In this study we evaluated the association between endometriosis and MBD, and the risk factors of endometriosis in the case and control groups. We found that women with endometriosis had a lower MBD than those without endometriosis. Age and progesterone usage were the other predictors of MBD.
According to the studies around the world, the rate of diagnosing endometriosis is rising due to the increased awareness of women about the disease, changing social patterns like late marriage, and the widespread use of laparoscopy .
On the other hand, MBD is a potential risk factor for breast cancer. There are several studies that confirm the association between this cancer and MBD [10–13]. The risk of breast cancer according to MBD category varies by studies, a study reported that women with high MBD have two times a higher risk for this cancer . Another study reported a four-to-six fold risk of breast cancer in women with high MBD . What stands out from these reports is that MBD has a major impact on breast malignancy. Thus, investigating the influential factors on MBD can play a major role in prevention and control of breast cancer, also evaluation of a possible association between endometriosis and MBD may pave the way to revealing the pathway from endometriosis to breast cancer.
To evaluate the role of endometriosis on MBD, we conducted Univariate and Multivariate linear regression analysis. In addition to endometriosis, age, BMI, OCP, progesterone use, and family history of breast cancer were expected to impact MBD based on previous knowledge; and were considered in the analysis. The result of Univariate analysis revealed that age and endometriosis were independently associated with MBD. Consequently, these factors were included in the multivariate analysis, and result showed that age, progesterone use and endometriosis were independently associated with MBD.
According to the findings, endometriosis is a significant predictor for MBD; however in contrast with our expectation, MBD was lower in women with endometriosis. The mechanism for this reverse association is not clear to us, but this shows that the association of endometriosis and breast cancer is not through MBD. It also infers that sex hormones alone are not implicated in female cancers after endometriosis. To the best of our knowledge, the only study which evaluated the relationship between endometriosis and MBD was that of Farland et al . According to this study, endometriosis was not found to be associated with mammographic density, which was in contrast with our finding.
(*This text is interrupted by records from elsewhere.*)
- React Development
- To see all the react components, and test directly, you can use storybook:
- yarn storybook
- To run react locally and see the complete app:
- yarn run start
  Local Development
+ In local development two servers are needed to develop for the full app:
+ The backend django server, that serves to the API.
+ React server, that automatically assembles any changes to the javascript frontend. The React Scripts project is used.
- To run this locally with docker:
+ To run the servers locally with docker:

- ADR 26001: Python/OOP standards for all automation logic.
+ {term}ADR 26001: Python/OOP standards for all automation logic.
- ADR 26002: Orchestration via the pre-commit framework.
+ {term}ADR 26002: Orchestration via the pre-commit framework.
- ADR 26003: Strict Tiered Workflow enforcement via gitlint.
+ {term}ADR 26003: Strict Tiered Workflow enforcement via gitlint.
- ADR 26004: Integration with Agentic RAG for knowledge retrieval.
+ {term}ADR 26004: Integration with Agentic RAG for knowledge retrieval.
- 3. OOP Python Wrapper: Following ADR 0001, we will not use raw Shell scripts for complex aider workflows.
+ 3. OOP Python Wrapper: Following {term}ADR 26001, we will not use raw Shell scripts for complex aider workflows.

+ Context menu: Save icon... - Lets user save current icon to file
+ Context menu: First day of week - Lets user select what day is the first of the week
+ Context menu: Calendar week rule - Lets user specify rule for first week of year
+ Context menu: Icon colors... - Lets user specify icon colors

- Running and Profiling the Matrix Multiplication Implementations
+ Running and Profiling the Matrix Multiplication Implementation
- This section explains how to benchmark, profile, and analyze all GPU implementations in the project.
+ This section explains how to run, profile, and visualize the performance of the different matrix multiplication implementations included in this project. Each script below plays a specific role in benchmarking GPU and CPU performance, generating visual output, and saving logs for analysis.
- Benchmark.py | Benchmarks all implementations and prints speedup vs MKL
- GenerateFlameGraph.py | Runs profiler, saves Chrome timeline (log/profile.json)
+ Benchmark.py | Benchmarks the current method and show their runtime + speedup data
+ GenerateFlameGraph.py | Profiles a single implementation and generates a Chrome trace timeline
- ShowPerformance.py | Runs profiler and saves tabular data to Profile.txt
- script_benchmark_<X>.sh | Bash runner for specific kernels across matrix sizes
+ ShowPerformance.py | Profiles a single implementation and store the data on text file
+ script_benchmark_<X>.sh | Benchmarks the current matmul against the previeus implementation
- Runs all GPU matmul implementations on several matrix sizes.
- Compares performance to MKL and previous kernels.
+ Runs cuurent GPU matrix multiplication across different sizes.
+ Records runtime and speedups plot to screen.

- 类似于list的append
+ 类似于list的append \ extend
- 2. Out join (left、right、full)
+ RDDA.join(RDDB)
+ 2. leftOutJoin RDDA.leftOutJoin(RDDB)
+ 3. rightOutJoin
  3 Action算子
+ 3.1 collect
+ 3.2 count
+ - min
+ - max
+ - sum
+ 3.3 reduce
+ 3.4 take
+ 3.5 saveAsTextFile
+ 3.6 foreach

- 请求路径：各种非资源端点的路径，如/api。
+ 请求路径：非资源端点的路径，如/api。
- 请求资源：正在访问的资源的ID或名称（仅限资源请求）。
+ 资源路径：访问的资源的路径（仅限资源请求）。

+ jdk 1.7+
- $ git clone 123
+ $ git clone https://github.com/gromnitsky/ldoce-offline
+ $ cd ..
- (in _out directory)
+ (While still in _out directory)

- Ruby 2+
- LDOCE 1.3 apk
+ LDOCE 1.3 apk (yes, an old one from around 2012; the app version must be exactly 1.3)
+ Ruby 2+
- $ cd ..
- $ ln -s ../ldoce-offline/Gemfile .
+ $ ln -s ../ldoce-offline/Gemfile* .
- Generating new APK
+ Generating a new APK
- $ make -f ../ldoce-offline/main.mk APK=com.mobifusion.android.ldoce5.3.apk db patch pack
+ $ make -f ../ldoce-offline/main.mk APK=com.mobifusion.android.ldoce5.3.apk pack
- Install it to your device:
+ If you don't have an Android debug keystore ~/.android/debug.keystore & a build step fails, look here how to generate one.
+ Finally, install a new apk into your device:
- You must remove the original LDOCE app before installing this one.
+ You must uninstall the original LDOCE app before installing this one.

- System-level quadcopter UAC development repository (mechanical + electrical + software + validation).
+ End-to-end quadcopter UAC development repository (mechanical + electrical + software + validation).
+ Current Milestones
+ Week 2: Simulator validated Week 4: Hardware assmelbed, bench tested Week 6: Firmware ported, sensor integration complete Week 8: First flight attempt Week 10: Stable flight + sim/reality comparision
However, our sample size was higher, and Farland et al did not consider the use of steroid hormones as a confounding factor.
Age and progesterone use were the other variables that showed significant relationship with MBD. We found that a history of progesterone consumption was associated with a higher MBD. There are studies that are in agreement with our finding about the role of progesterone in MBD [16–19]. Those studies also reported that higher levels of progesterone were associated with greater MBD. This finding is not unexpected, as progesterone has a key role in regulation of tissue development and maturation in the young breast, and atrophy and involution of the lobules and ducts during and after menopause .
Among variables that were evaluated as influential factors for MBD, BMI and OCP usage were not significantly associated with MBD. These variables have been reported as associated with MBD in some studies. For instance, in a study conducted by Yang et al, BMI was negatively correlated with MBD . In a study conducted on Chinese women, Shang et al identified BMI as an independent influential factor on MBD .
In conclusion, our study showed that endometriosis was inversely associated with BMD. Considering the increased risk of breast cancer in women with higher BMD, our findings show that were there a positive association between endometriosis and breast cancer, this is not mediated via MBD. Further studies are warranted to define the complex relations among endometriosis, MBD and breast cancer.